Indizwirkung der Patientenakte

Der Behandlungsdokumentation kommt in Arzthaftungsprozessen häufig eine entscheidende Bedeutung zu. Gemäß § 630f BGB ist der Behandelnde verpflichtet, im unmittelbaren zeitlichen Zusammenhang die Behandlung entweder in Papierform oder elektronisch zu dokumentieren. Dokumentationspflichtig sind insbesondere die Anamnese, die Diagnosen, Untersuchungen und deren Ergebnisse, Befunde, Eingriffe sowie die Aufklärung des Patienten. Berichtigungen oder Änderungen sind nur dann zulässig, wenn er erkennbar bleibt, wann sie vorgenommen wurden. Die Dokumentation ist für mindestens 10 Jahre aufzubewahren. Dem Patienten muss Einsicht in seine Patientenkartei gestattet werden. Unterlässt ein Behandler, eine gebotene medizinische Maßnahme zu dokumentieren, wird nach § 630h Abs. 3 BGB vermutet, dass diese nicht vorgenommen wurde.

Der Bundesgerichtshof, 05.12.2023 – VI ZR 108/21, hat nun entschieden, dass eine ordnungsgemäß geführte und zeitnah erstellte Dokumentation, bei der es keinen Anhalt für Veränderungen, Verfälschungen oder sonstige Widersprüche gibt, eine Indizwirkung dafür entfaltet, dass die dokumentierten Maßnahmen auch so vorgenommen wurden.

Diese Indizwirkung ist im Rahmen der freien tatrichterlichen Beweiswürdigung nach § 286 Abs. 1 ZPO zu berücksichtigen. Eine derartig vertrauenswürdige Dokumentation kann somit dem Gericht die Überzeugung vermitteln, dass die dokumentierten Maßnahmen tatsächlich erfolgt sind. Der Richter darf im Rahmen seiner Beweiswürdigung der Dokumentation dann grundsätzlich Glauben schenken.

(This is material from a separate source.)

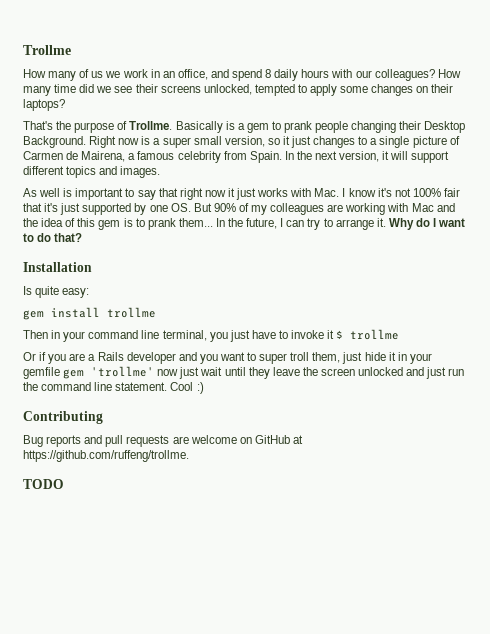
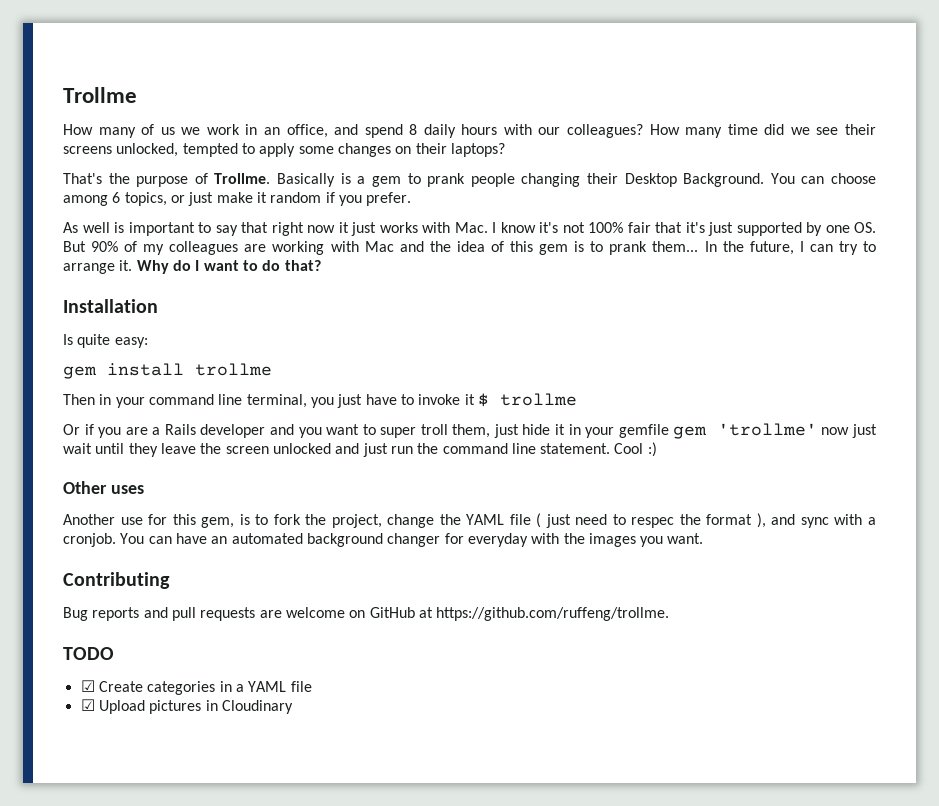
[89,136,460,148] [23,151,450,163] [23,166,161,178] Right now is a super small version, so it just changes to a single picture of Carmen de Mairena, a famous celebrity from Spain. In the next version, it will support different topics and images. -> [770,173,876,184] [63,192,412,206] You can choose among 6 topics, or just make it random if you prefer.
(204, 388) none -> [63,481,144,494] [63,513,876,528] [63,533,704,547] // Other uses // Another use for this gem, is to fork the project, change the YAML file ( just need to respec the format ), and sync with a cronjob. You can have an automated background changer for everyday with the images you want.
(64, 484) none -> [80,680,312,695] [80,699,293,714] // ☑ Create categories in a YAML file // ☑ Upload pictures in Cloudinary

Dabei muss das Gericht aber alle vom Gegner vorgebrachten Gesichtspunkte mit in die Würdigung einbeziehen. Der Glauben an die Ordnungsmäßigkeit der Dokumentation ist dabei nicht erst dann erschüttert, wenn das Gegenteil des Dokumentierten erwiesen wurde. Es reicht, dass Umstände aufgezeigt werden, die bleibende Zweifel daran begründen, dass das Dokumentierte der Wahrheit entspricht.